* [Activity]:
In the listing below, locate the line containing "discount: 1468.64 -> 1932.73"; reproduce that line and all lines that follow it, unchanged.
------------------------
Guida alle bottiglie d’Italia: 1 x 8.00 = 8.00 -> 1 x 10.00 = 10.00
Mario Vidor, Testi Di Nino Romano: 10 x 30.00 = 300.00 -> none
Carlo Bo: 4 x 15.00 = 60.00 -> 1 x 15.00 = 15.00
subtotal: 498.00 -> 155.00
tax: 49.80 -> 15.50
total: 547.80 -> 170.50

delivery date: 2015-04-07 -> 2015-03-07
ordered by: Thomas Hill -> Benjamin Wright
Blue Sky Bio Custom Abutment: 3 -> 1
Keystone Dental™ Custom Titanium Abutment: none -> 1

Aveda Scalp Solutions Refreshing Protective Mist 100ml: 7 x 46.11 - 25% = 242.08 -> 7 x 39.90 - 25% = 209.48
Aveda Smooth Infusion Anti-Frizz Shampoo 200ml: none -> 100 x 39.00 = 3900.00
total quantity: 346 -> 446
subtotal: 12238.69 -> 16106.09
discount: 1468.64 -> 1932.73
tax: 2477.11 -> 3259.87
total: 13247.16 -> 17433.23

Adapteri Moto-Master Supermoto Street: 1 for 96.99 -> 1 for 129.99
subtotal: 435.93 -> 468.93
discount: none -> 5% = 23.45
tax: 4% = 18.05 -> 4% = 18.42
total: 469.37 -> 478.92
------------------------
* [Solved problem]:
discount: 1468.64 -> 1932.73
tax: 2477.11 -> 3259.87
total: 13247.16 -> 17433.23

Adapteri Moto-Master Supermoto Street: 1 for 96.99 -> 1 for 129.99
subtotal: 435.93 -> 468.93
discount: none -> 5% = 23.45
tax: 4% = 18.05 -> 4% = 18.42
total: 469.37 -> 478.92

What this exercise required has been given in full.